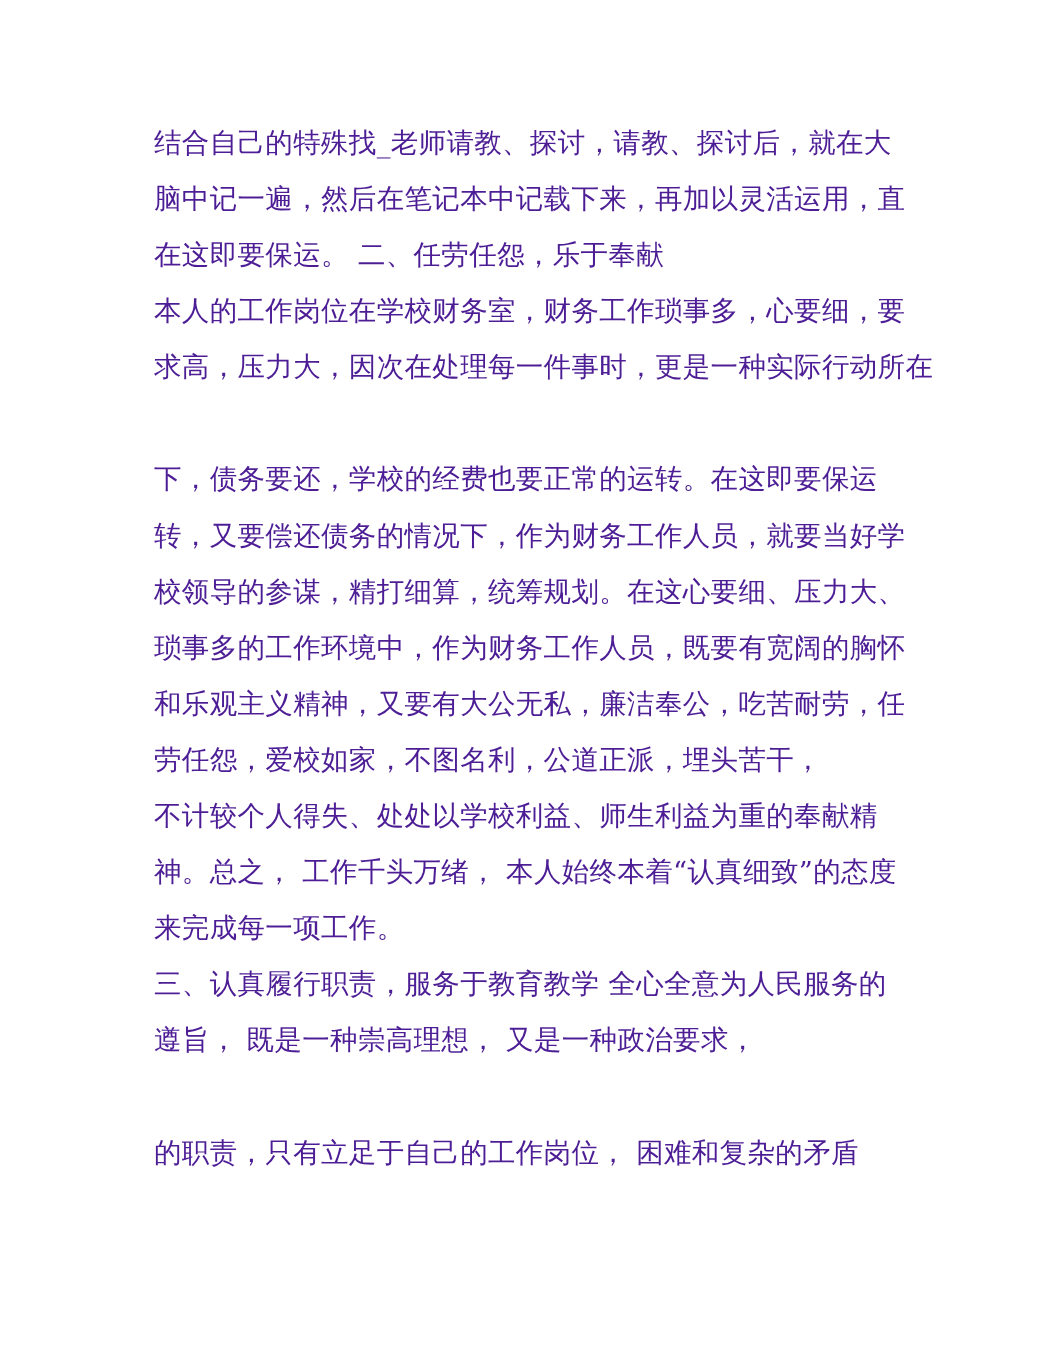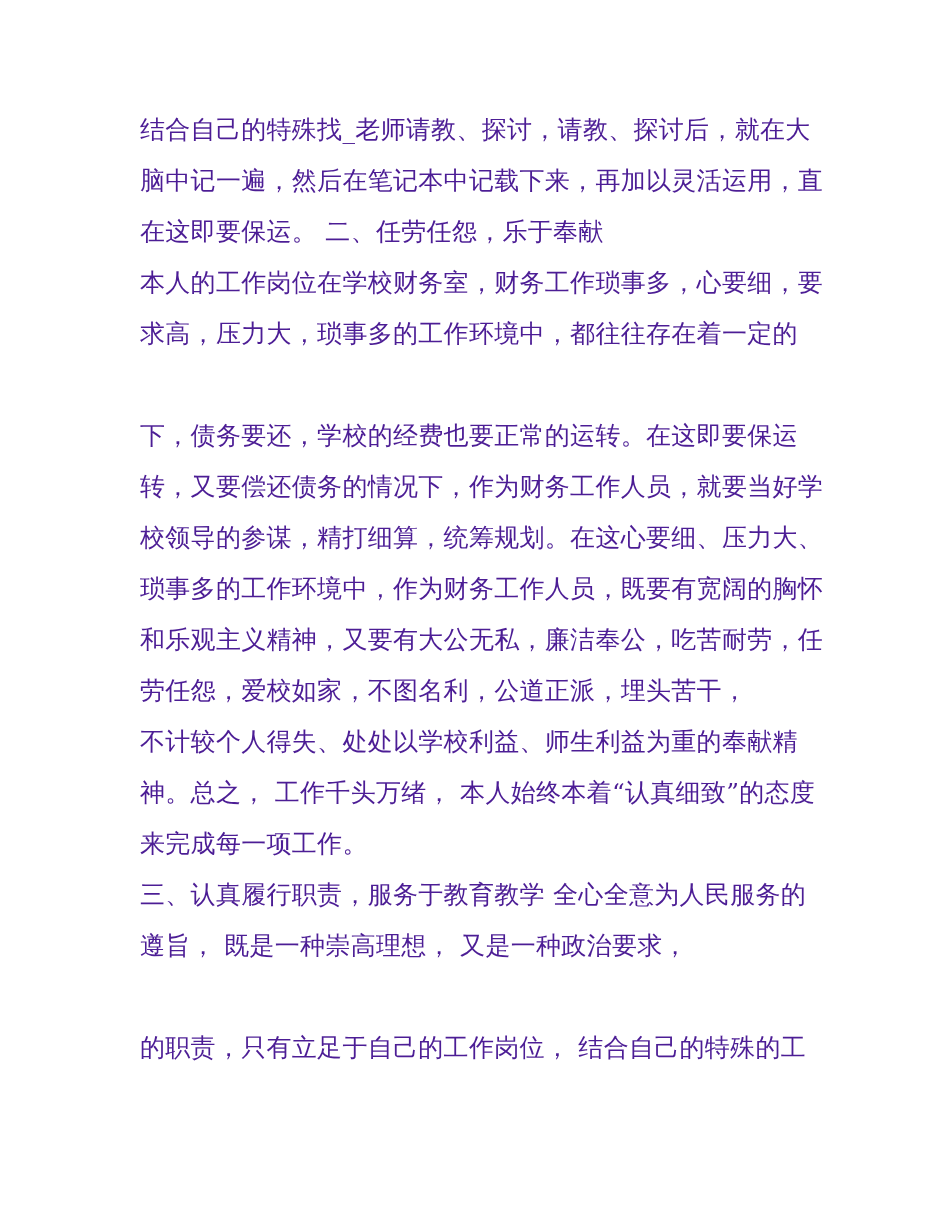--- a/index.html
+++ b/index.html
@@ -16,26 +16,26 @@
     }
   </style>
 </head>
 <body>
 
 <div class="page">
   <div class="line" style="top:115px">结合自己的特殊找_老师请教、探讨，请教、探讨后，就在大</div>
   <div class="line" style="top:166px">脑中记一遍，然后在笔记本中记载下来，再加以灵活运用，直</div>
   <div class="line" style="top:217px">在这即要保运。 二、任劳任怨，乐于奉献</div>
   <div class="line" style="top:268px">本人的工作岗位在学校财务室，财务工作琐事多，心要细，要</div>
-  <div class="line" style="top:319px">求高，压力大，琐事多的工作环境中，都往往存在着一定的</div>
+  <div class="line" style="top:319px">求高，压力大，因次在处理每一件事时，更是一种实际行动所在</div>
   <div class="line" style="top:421px">下，债务要还，学校的经费也要正常的运转。在这即要保运</div>
   <div class="line" style="top:472px">转，又要偿还债务的情况下，作为财务工作人员，就要当好学</div>
   <div class="line" style="top:523px">校领导的参谋，精打细算，统筹规划。在这心要细、压力大、</div>
   <div class="line" style="top:574px">琐事多的工作环境中，作为财务工作人员，既要有宽阔的胸怀</div>
   <div class="line" style="top:625px">和乐观主义精神，又要有大公无私，廉洁奉公，吃苦耐劳，任</div>
   <div class="line" style="top:676px">劳任怨，爱校如家，不图名利，公道正派，埋头苦干，</div>
   <div class="line" style="top:727px">不计较个人得失、处处以学校利益、师生利益为重的奉献精</div>
   <div class="line" style="top:778px">神。总之， 工作千头万绪， 本人始终本着“认真细致”的态度</div>
   <div class="line" style="top:880px">三、认真履行职责，服务于教育教学 全心全意为人民服务的</div>
   <div class="line" style="top:829px">来完成每一项工作。</div>
   <div class="line" style="top:931px">遵旨， 既是一种崇高理想， 又是一种政治要求，</div>
-  <div class="line" style="top:1033px">的职责，只有立足于自己的工作岗位， 结合自己的特殊的工</div>
+  <div class="line" style="top:1033px">的职责，只有立足于自己的工作岗位， 困难和复杂的矛盾</div>
 </div>
 
 </body></html>

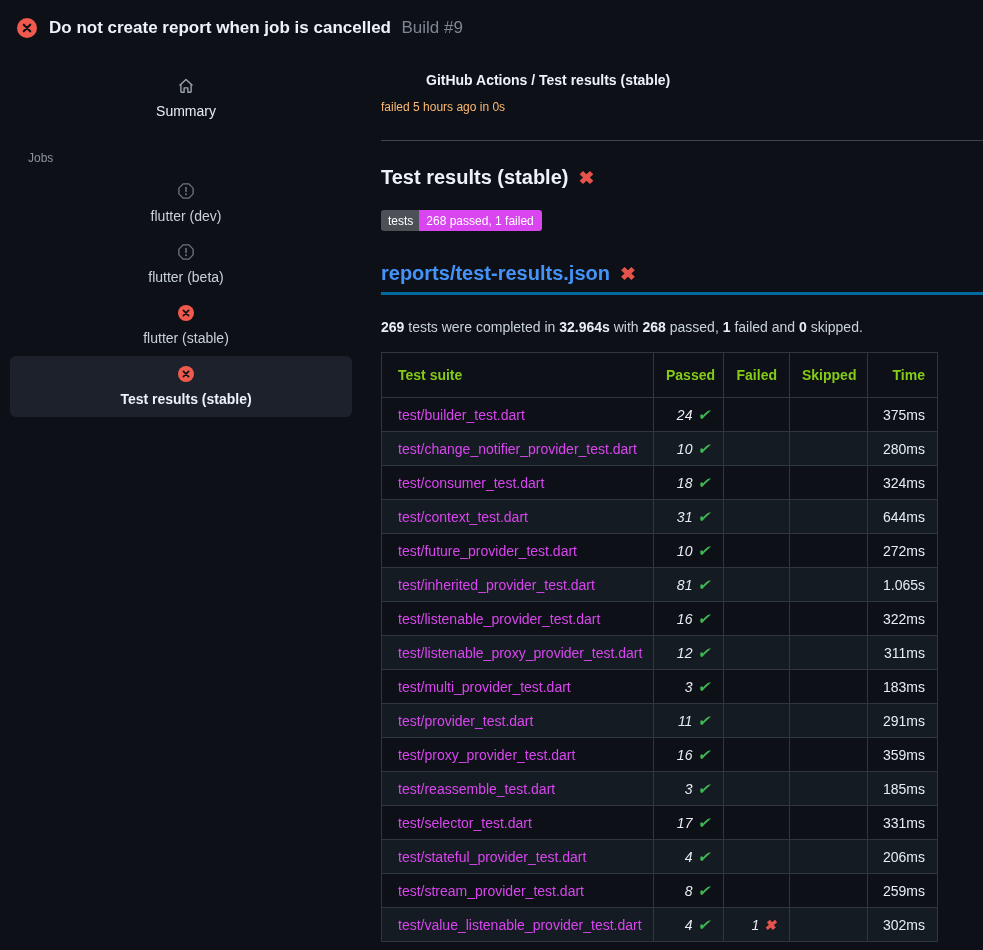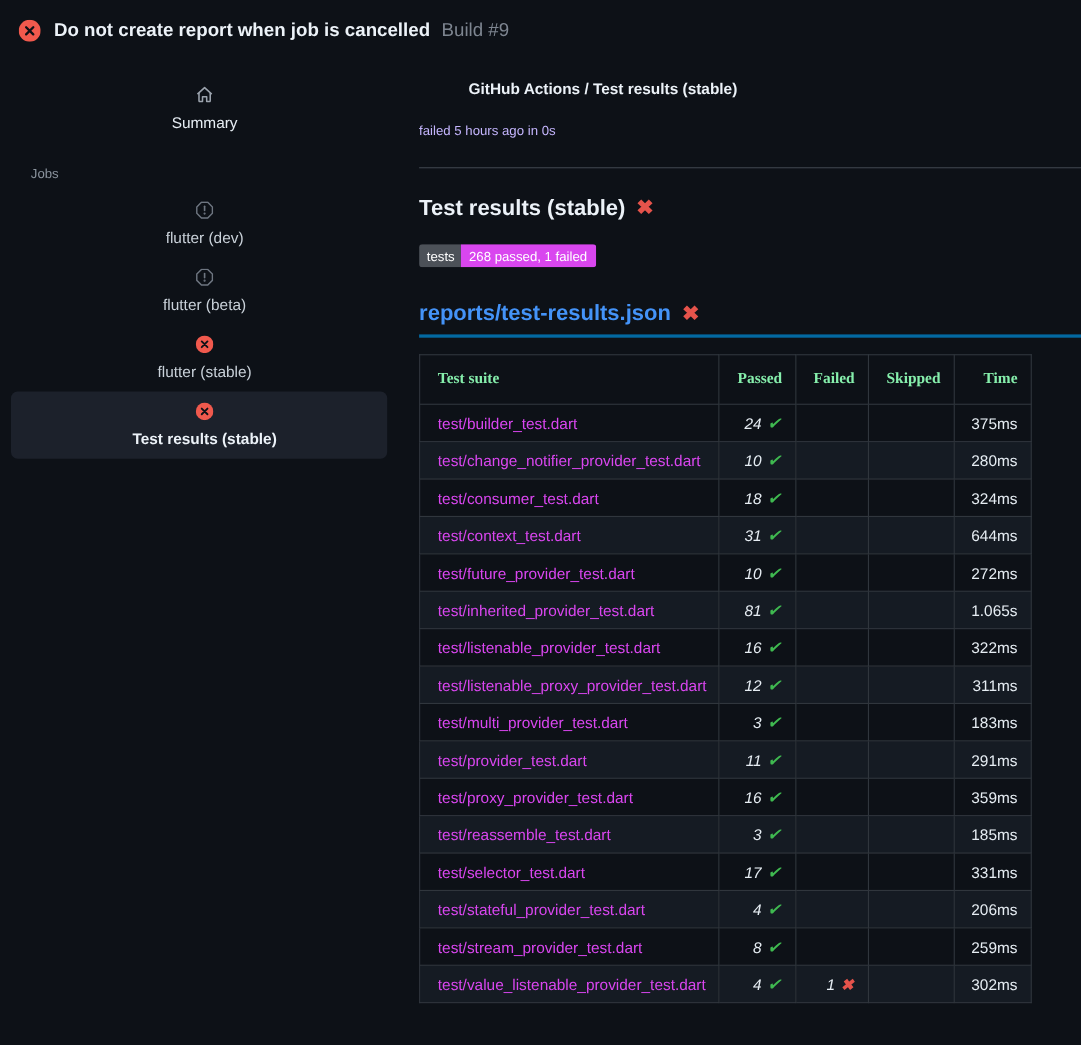--- a/index.html
+++ b/index.html
@@ -38,21 +38,21 @@
   }
   .side-item .ico { width:16px; height:16px; flex-shrink:0; }
   .side-item.summary { color:#e6edf3; }
   .jobs-label { margin:24px 0 8px 28px; font-size:12px; color:#8b949e; }
   .side-item.job { padding-top:10px; padding-bottom:10px; }
   .side-item.selected { background:#1c212b; color:#ecf2f8; font-weight:700; }
   .ico-red { color:#f0594d; }
 
   
   .crumb { font-size:14px; font-weight:700; color:#ecf2f8; line-height:20px;margin-left:45px; }
-  .status-line { margin-top:20px; font-size:12px; color:#c4b5fd; line-height:18px; }
+  .status-line { margin-top:8px; font-size:12px; color:#fdba74; line-height:18px; }
   .divider { margin-top:24px; border-top:1px solid #3d444d; }
 
   .h1 {
     margin-top:25px;
     font-size:20px; font-weight:700; color:#ecf2f8;
     display:flex; align-items:center; gap:10px;
   }
   .cross-glyph { color:#e5534b; font-weight:700; font-size:19px; line-height:1; transform:scaleY(.95); }
 
   .badge {
@@ -80,21 +80,21 @@
     font-size:14px;
     width:556px;
     table-layout:fixed;
   }
   .results th, .results td {
     border:1px solid #30363d;
     padding:0 12px;
     height:34px;
     white-space:nowrap; overflow:hidden;
   }
-  .results th { height:45px; font-weight:700; color:#86efac; text-align:right;font-family:Liberation Serif, serif; }
+  .results th { height:45px; font-weight:700; color:#84cc16; text-align:right; }
   .results th:first-child { text-align:left; padding-left:16px; }
   .results td { text-align:right; color:#e6edf3; }
   .results td.suite { text-align:left; padding-left:16px; }
   .results td.suite a { color:#d946ef; text-decoration:none; }
   .results tbody tr:nth-child(even) { background:#151b23; }
   .results col.c-suite { width:272px; }
   .results col.c-passed { width:70px; }
   .results col.c-failed { width:66px; }
   .results col.c-skipped { width:78px; }
   .results col.c-time { width:70px; }
@@ -175,20 +175,21 @@
     <div class="badge">
       <span class="b-label">tests</span>
       <span class="b-value">268 passed, 1 failed</span>
     </div>
 
     <div class="h2">
       <a href="#">reports/test-results.json</a>
       <span class="cross-glyph">✖</span>
     </div>
 
+    <p class="summary-line" id="summary-line"><b>269</b><span> tests were completed in </span><b>32.964s</b><span> with </span><b>268</b><span> passed, </span><b>1</b><span> failed and </span><b>0</b><span> skipped.</span></p>
 
     <table class="results">
       <colgroup>
         <col class="c-suite">
           <col class="c-passed">
           <col class="c-failed">
           <col class="c-skipped">
           <col class="c-time">
       </colgroup>
       <thead>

## The task
In the entries above, which lines hold the string "size"? Report all of them.

## Output for this task
   .jobs-label { margin:24px 0 8px 28px; font-size:12px; color:#8b949e; }
   .crumb { font-size:14px; font-weight:700; color:#ecf2f8; line-height:20px;margin-left:45px; }
-  .status-line { margin-top:20px; font-size:12px; color:#c4b5fd; line-height:18px; }
+  .status-line { margin-top:8px; font-size:12px; color:#fdba74; line-height:18px; }
     font-size:20px; font-weight:700; color:#ecf2f8;
   .cross-glyph { color:#e5534b; font-weight:700; font-size:19px; line-height:1; transform:scaleY(.95); }
     font-size:14px;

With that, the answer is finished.